Aussehen der Euro-Münzen festgelegt

Europäische Jury wählt belgischen Entwurf für die Gestaltung der Avers-Seite

Wien (OTS) - Die Entscheidung über das Aussehen der Wertseite der zukünftigen Euro-Münzen ist gefallen: Aufgrund der Beurteilung einer Expertenjury sowie einer europaweiten Meinungsumfrage gewann der Entwurf von Luc Luycx vom Königlichen Münzamt in Belgien, der nun die Basis für die national individuell gestalteten Rückseiten der Münzen darstellt. Der Künstler verfolgte mit seiner Gestaltung ein Konzept, das klar, benutzerfreundlich und für jedermann verständlich ist und das Bild einer "Europäischen" Währung verkörpert. Er stellt die Europäische Union auf vielfältige Art dar, vor der Weltkarte, als Zusammenschluß von Nationen und schließlich als Europa ohne Grenzen. Allerdings handelt es sich dabei vorerst um einen künstlerischen Entwurf und noch um keine definitive Blaupause - wie aus Brüssel betont wird. Es seien für die Herstellung noch gewisse geringfügige Änderungen erforderlich, damit die Münzen im Einklang mit den technischen Spezifikationen hergestellt werden können. Österreich schnitt bei dem Wettbewerb übrigens ebenfalls sehr erfolgreich ab -alle drei Einreichungen schafften den Aufstieg in die Runde der besten neun, die genaue Endplazierung wird von Brüssel nicht bekanntgegeben.
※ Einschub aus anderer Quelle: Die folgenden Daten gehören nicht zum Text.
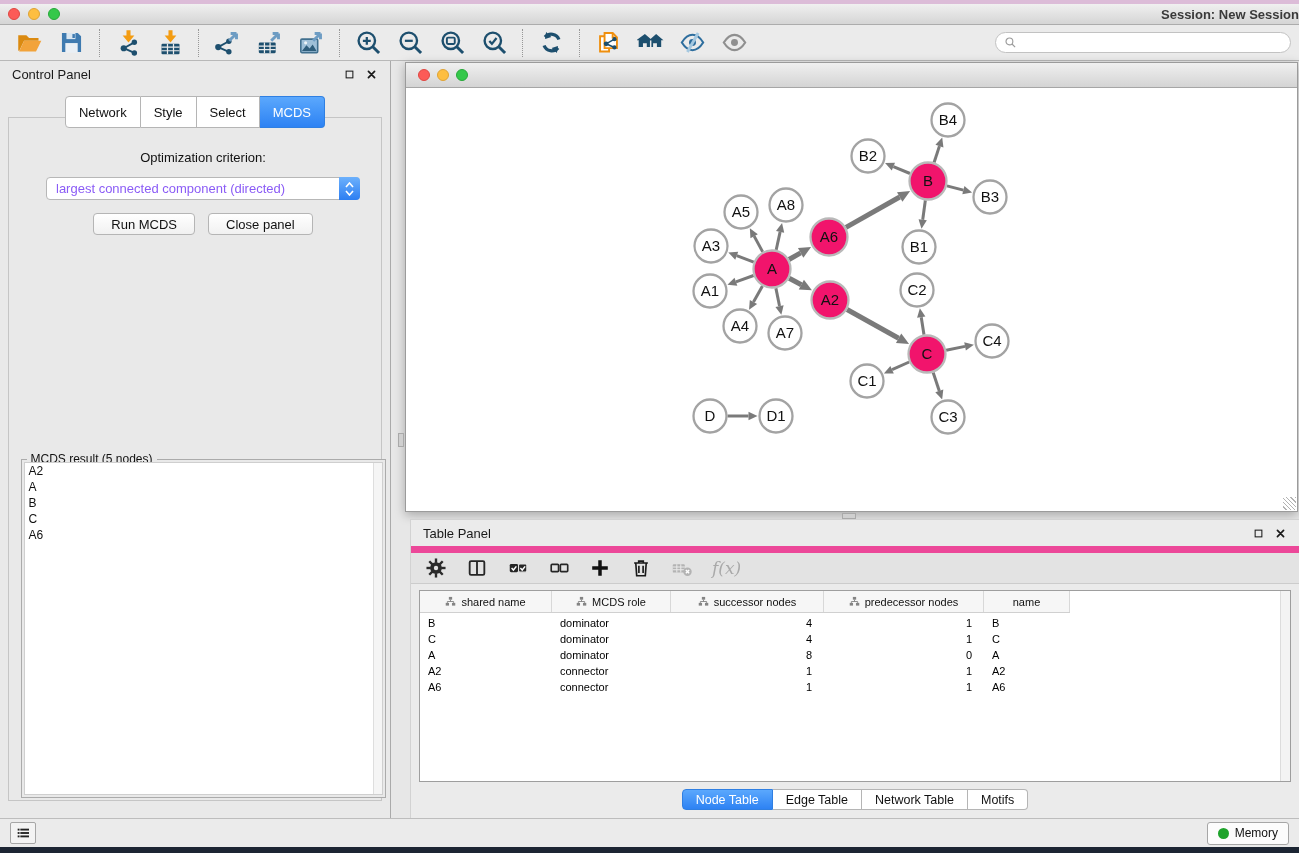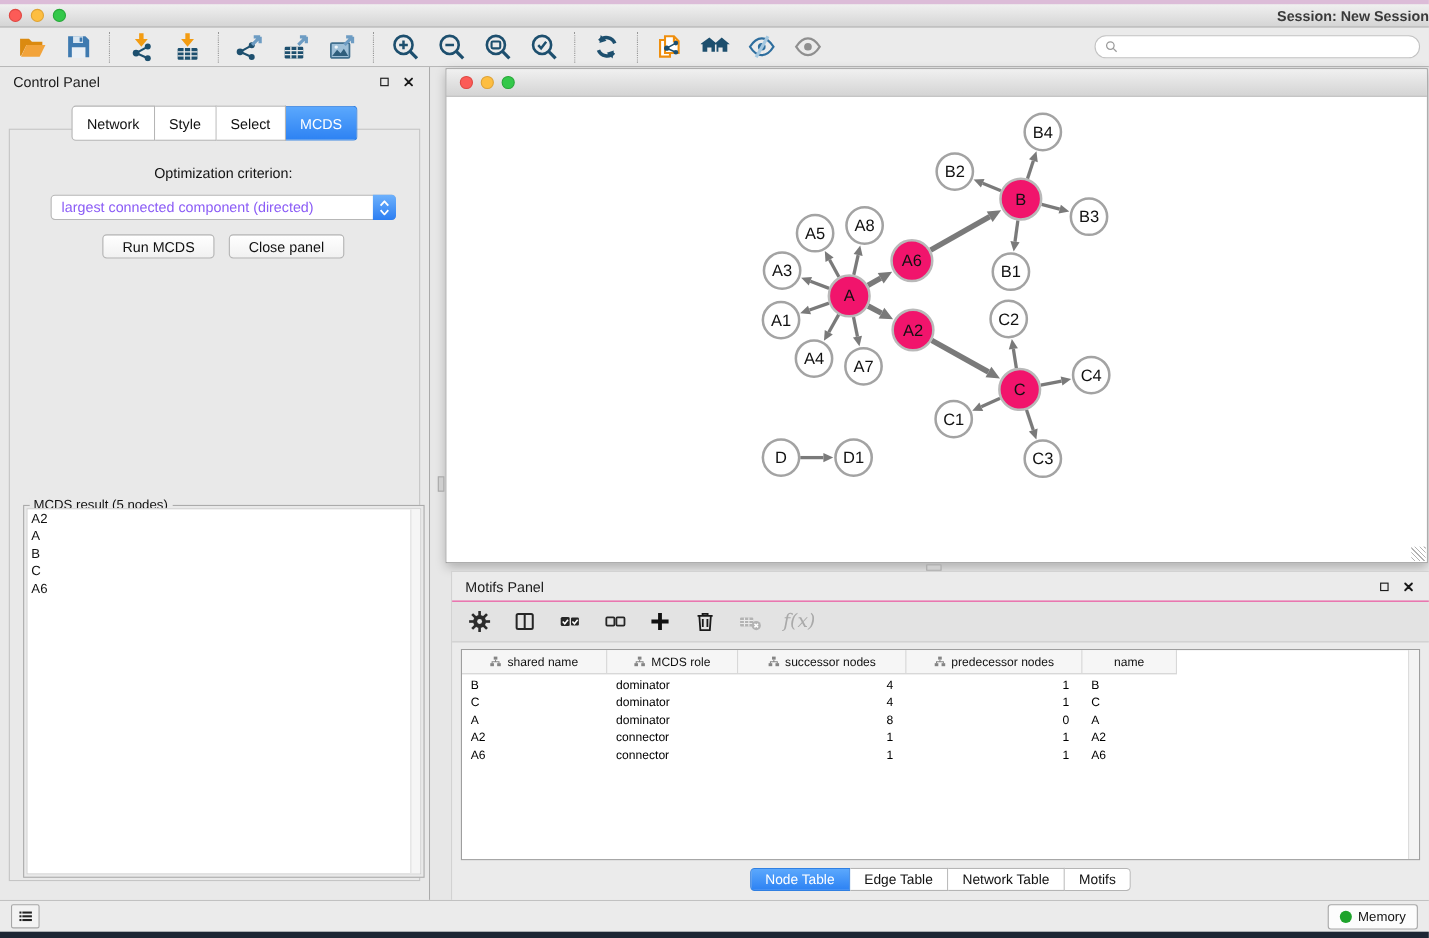--- a/index.html
+++ b/index.html
@@ -61,21 +61,21 @@
   .nw-titlebar .lights { margin-left:12px; gap:7px; }
   .nw-title { position:absolute; left:0; right:0; text-align:center; font-size:13px; color:#222; }
   .nw-canvas { flex:1; position:relative; background:#fff; }
   .nw-canvas svg { position:absolute; left:0; top:0; }
   .resize-grip { position:absolute; right:1px; bottom:1px; width:13px; height:13px; background:repeating-linear-gradient(45deg, transparent 0 2px, #b3b3b3 2px 3px); }
   .scroll-nub-left { position:absolute; left:7px; top:372px; width:6px; height:14px; background:#cfcfcf; border:1px solid #a9a9a9; }
   .scroll-nub-bottom { position:absolute; left:451px; top:452px; width:14px; height:6px; background:#cfcfcf; border:1px solid #a9a9a9; }
 
   
   .table-panel { position:absolute; left:19px; right:0; top:458px; bottom:0; background:#ebebeb; border-top:1px solid #d2d2d2; border-left:1px solid #d2d2d2; display:flex; flex-direction:column; }
-  .tp-toolbar { height:38px; background:#e3e3e3; border-top:1px solid #ec4899; border-bottom:1px solid #cccccc; display:flex; align-items:center; padding:0 14px; gap:19px; flex:none; }
+  .tp-toolbar { height:38px; background:#e3e3e3; border-top:7px solid #ec4899; border-bottom:1px solid #cccccc; display:flex; align-items:center; padding:0 14px; gap:19px; flex:none; }
   .tp-tool { background:none; border:none; display:flex; align-items:center; justify-content:center; }
   .tp-tool .icon svg { width:22px; height:22px; }
   .fx-label { font-family:"DejaVu Serif", serif; font-style:italic; font-size:17px; color:#a9a9a9; }
   .tp-table { margin:6px 8px 0 8px; flex:1; background:#fff; border:1px solid #9e9e9e; position:relative; overflow:hidden; font-size:11px; }
   .t-header { display:flex; height:22px; background:#f6f6f6; border-bottom:1px solid #d0d0d0; width:max-content; }
   .t-hcell { display:flex; align-items:center; justify-content:center; gap:5px; border-right:1px solid #d8d8d8; color:#111; }
   .t-hcell .icon svg { width:11px; height:11px; }
   .t-body { padding-top:2px; }
   .t-row { display:flex; height:16px; align-items:center; }
   .t-cell { white-space:nowrap; }
@@ -534,21 +534,21 @@
             </g>
           </svg>
         <div class="resize-grip"></div>
       </div>
     </div>
     <div class="scroll-nub-left"></div>
     <div class="scroll-nub-bottom"></div>
 
     <div class="table-panel">
       <div class="panel-head">
-        <span>Motifs Panel</span>
+        <span>Table Panel</span>
         <span class="panel-head-icons">
           <button class="mini-btn">
               <span class="icon">
                 <svg viewBox="0 0 18 18">
                   <rect x="3.5" y="3.5" width="11" height="11" fill="none" stroke="#1a1a1a" stroke-width="1.7"></rect>
                 </svg>
               </span>
             </button>
           <button class="mini-btn">
               <span class="icon">

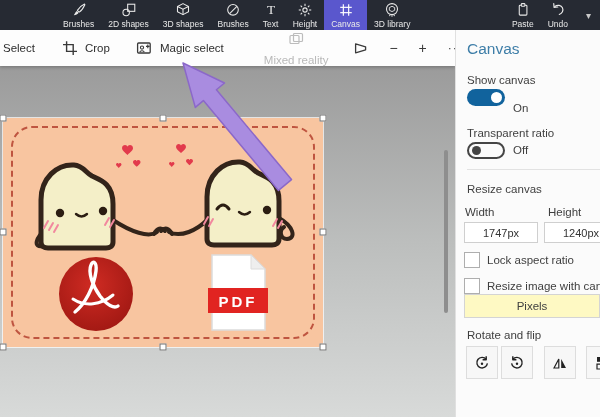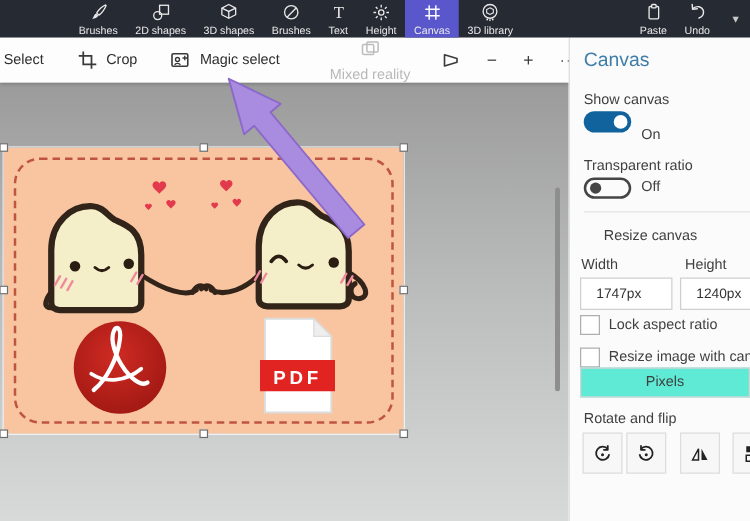--- a/index.html
+++ b/index.html
@@ -35,22 +35,22 @@
   .panel .abs{position:absolute;white-space:nowrap;}
   .panel-title{font-size:15.5px;}
   .toggle{position:absolute;width:38px;height:17px;border-radius:9px;box-sizing:border-box;}
   .toggle .knob{position:absolute;border-radius:50%;}
   .toggle.on{background:#11639d;}
   .toggle.on .knob{right:3px;top:3px;width:11px;height:11px;background:#fff;}
   .toggle.off{background:#fbfbfb;border:2px solid #454545;}
   .toggle.off .knob{left:3px;top:2px;width:9px;height:9px;background:#454545;}
   .divider{position:absolute;left:11px;right:0;top:139px;height:1px;background:#e2e2e2;}
   .checkbox{position:absolute;width:16px;height:16px;background:#fff;border:1px solid #aeaeae;box-sizing:border-box;}
-  .input{position:absolute;height:21px;border:1px solid #cfcfcf;background:#fff;font-family:"Liberation Sans",sans-serif;font-size:11px;color:#333;box-sizing:border-box;padding:12px;}
-  .pixels-btn{position:absolute;left:8px;top:264px;width:136px;height:24px;background:#5eead4;border:1px solid #d4d4d4;font-family:"Liberation Sans",sans-serif;font-size:11.5px;color:#3f3f3f;}
+  .input{position:absolute;height:21px;border:1px solid #cfcfcf;background:#fff;font-family:"Liberation Sans",sans-serif;font-size:11px;color:#333;text-align:center;box-sizing:border-box;padding:0;}
+  .pixels-btn{position:absolute;left:8px;top:264px;width:136px;height:24px;background:#fef9c3;border:1px solid #d4d4d4;font-family:"Liberation Sans",sans-serif;font-size:11.5px;color:#3f3f3f;}
   .rot-btn{position:absolute;top:316px;width:32px;height:33px;background:#f7f7f7;border:1px solid #dddddd;display:flex;align-items:center;justify-content:center;box-sizing:border-box;padding:0;}
 </style>
 </head>
 <body>
 
 <div class="app">
 
   <div class="topbar">
     <div class="tabs">
       <div class="tab">
@@ -286,21 +286,21 @@
     <div class="abs" style="left:57px;top:72px">On</div>
 
     <div class="abs" style="left:11px;top:97px">Transparent ratio</div>
     <div class="toggle off" style="left:11px;top:112px">
         <div class="knob"></div>
       </div>
     <div class="abs" style="left:57px;top:114px">Off</div>
 
     <div class="divider"></div>
 
-    <div class="abs" style="left:27px;top:153px">Resize canvas</div>
+    <div class="abs" style="left:11px;top:153px">Resize canvas</div>
 
     <div class="abs" style="left:9px;top:176px">Width</div>
     <div class="abs" style="left:92px;top:176px">Height</div>
     <input class="input" style="left: 8px; top: 192px; width: 74px;" value="1747px">
     <input class="input" style="left: 88px; top: 192px; width: 74px;" value="1240px">
 
     <div class="checkbox" style="left:8px;top:222px"></div>
     <div class="abs" style="left:31px;top:224px">Lock aspect ratio</div>
 
     <div class="checkbox" style="left:8px;top:248px"></div>

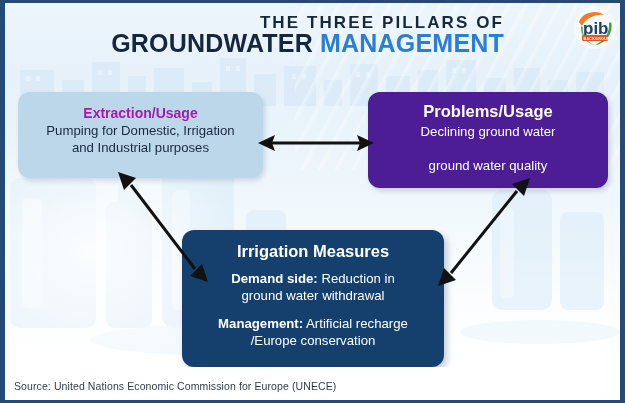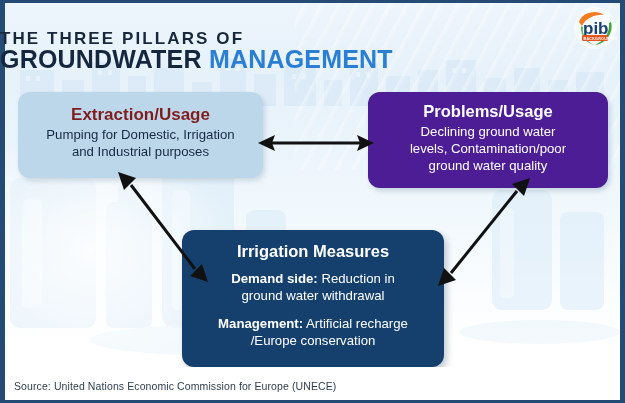--- a/index.html
+++ b/index.html
@@ -76,23 +76,23 @@
     background: #234b75;
   }
   .edge-left   { left: 0;  top: 0;  width: 5px;  height: 403px; }
   .edge-right  { right: 0; top: 0;  width: 5px;  height: 403px; }
   .edge-top    { left: 0;  top: 0;  width: 625px; height: 3px; }
   .edge-bottom { left: 0;  bottom: 0; width: 625px; height: 3px; }
 
   
   .title-wrap {
     position: absolute;
-    left: 0; top: 30px;
+    left: 0; top: 14px;
     width: 504px;
-    text-align: left;
+    text-align: right;
     line-height: 1;
   }
   .title-line1 {
     font-size: 17px;
     font-weight: bold;
     letter-spacing: 2.1px;
     color: #17273c;
     display: block;
   }
   .title-line2 {
@@ -125,21 +125,21 @@
   }
   .box-body { display: block; }
 
   #box-extraction {
     left: 18px; top: 92px;
     width: 245px; height: 86px;
     background: #bcd7ea;
     box-shadow: 2px 3px 5px rgba(40,70,100,.17);
   }
   #box-extraction .box-title {
-    font-size: 17px; color: #7f1d1d; margin-bottom: 2px; margin-top: 4px;
+    font-size: 14px; color: #a21caf; margin-bottom: 2px; margin-top: 4px;
   }
   #box-extraction .box-body {
     font-size: 13.2px; color: #152a42; line-height: 1.28;
   }
 
   #box-problems {
     left: 368px; top: 92px;
     width: 240px; height: 96px;
     background: #4c1d95;
     box-shadow: 2px 3px 5px rgba(40,70,100,.2);
@@ -286,21 +286,21 @@
     <span class="box-body">
       <span>Pumping for Domestic, Irrigation</span><br>
       <span>and Industrial purposes</span>
     </span>
   </div>
 
   <div class="box" id="box-problems">
     <span class="box-title">Problems/Usage</span>
     <span class="box-body">
       <span>Declining ground water</span><br>
-      <span>levels, Contamination/poor</span><br>
+      <br>
       <span>ground water quality</span>
     </span>
   </div>
 
   <div class="box" id="box-management">
     <span class="box-title">Irrigation Measures</span>
     <span class="box-body">
       <span class="lbl">Demand side:</span><span> Reduction in</span><br>
       <span>ground water withdrawal</span>
       <span class="mm-gap"></span>

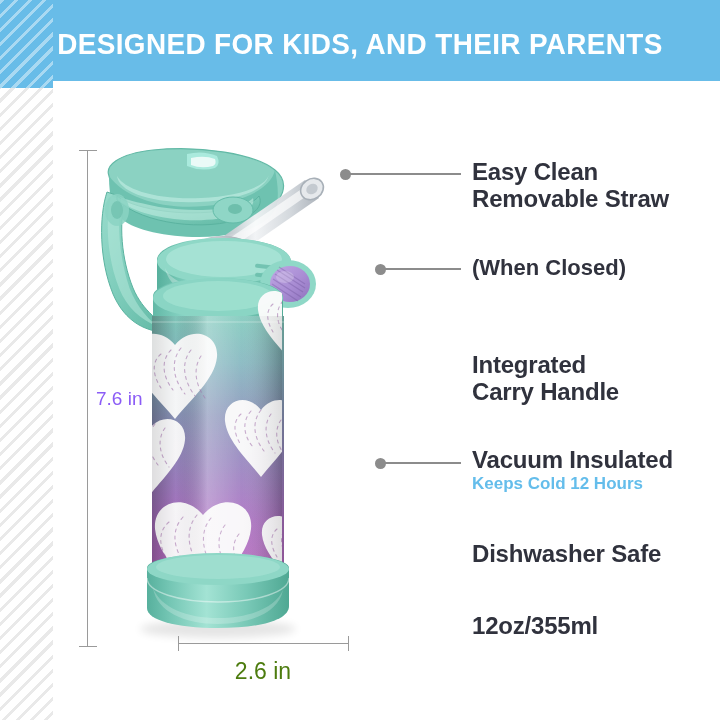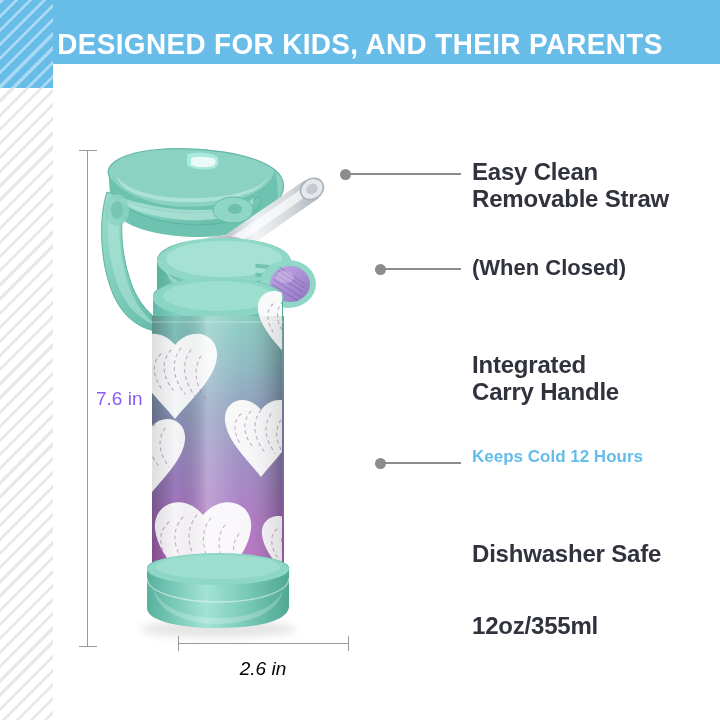--- a/index.html
+++ b/index.html
@@ -36,21 +36,21 @@
         #ffffff 3px, #ffffff 10px);
     z-index: 1;
   }
 
   
   .header {
     position: absolute;
     left: 0;
     top: 0;
     width: 720px;
-    height: 64px;
+    height: 81px;
     background: #68bce8;
     z-index: 3;
   }
   .header-stripes {
     position: absolute;
     left: 0;
     top: 0;
     width: 53px;
     height: 88px;
     background-image: repeating-linear-gradient(
@@ -139,25 +139,24 @@
     z-index: 4;
   }
   .dim-h-cap-l { left: 178px; }
   .dim-h-cap-r { left: 348px; }
   .dim-h-label {
     position: absolute;
     left: 178px;
     top: 658px;
     width: 170px;
     text-align: center;
-    color: #000000;
-    font-size: 19px;
+    color: #4d7c0f;
+    font-size: 23px;
     font-family: "Liberation Sans", sans-serif;
     z-index: 4;
-    font-style: italic;
   }
 
   
   .callout-line {
     position: absolute;
     height: 2px;
     background: #8c8c8c;
     z-index: 4;
   }
   .callout-dot {
@@ -429,20 +428,21 @@
     <div class="feature f2">
       <div class="feature-sub">(When Closed)</div>
     </div>
 
     <div class="feature f3">
       <div class="feature-title">Integrated
 Carry Handle</div>
     </div>
 
     <div class="feature f4">
+      <div class="feature-title">Vacuum Insulated</div>
       <div class="feature-sub accent">Keeps Cold 12 Hours</div>
     </div>
 
     <div class="feature f5">
       <div class="feature-title">Dishwasher Safe</div>
     </div>
 
     <div class="feature f6">
       <div class="feature-title">12oz/355ml</div>
     </div>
Die Rahmenbedingungen für die "Ausschreibung der Gestaltung der gemeinsamen Seite der Münzen für die Europäische Währungsunion" ließen den Künstlern keinen großen Spielraum für Kreativität und optische Effekte. Schließlich geht es bei der Wertseite der Münzen in erster Linie um leichte Erkennbarkeit und Unterscheidbarkeit der einzelnen Nennwerte. Diese müssen auch für die große Anwendergruppe der Sehbehinderten sofort und einwandfrei ertastbar sein. Darüberhinaus bietet die Größe der Münzen für künstlerische Gestaltungsfreiheit wenig Raum, der überdies bei zwei Münzeinheiten durch ein spezielles Sicherheitsmerkmal weiter eingeschränkt wird. Auch galt es, umfangreiche Parameter hinsichtlich Relief, Münzrand und Inschrift zu beachten. Unter diesen Prämissen standen den Wettbewerbsteilnehmern drei Themen zur Verfügung, auf denen das Motiv basieren mußte: "Architektonische und ornamentale Stilrichtungen", "Ziele und Ideale der Europäischen Union" sowie "Europäische Persönlichkeiten". Der Siegerentwurf für die Vorderseiten der neuen europäischen Münzen stellt jetzt die Grundlage für die Gestaltung der Rückseiten dar, die von jedem Land individuell vorgenommen wird. Das endgültige Aussehen der österreichischen Euro-münzen soll noch Ende dieses Jahres feststehen und der Öffentlichkeit präsentiert werden.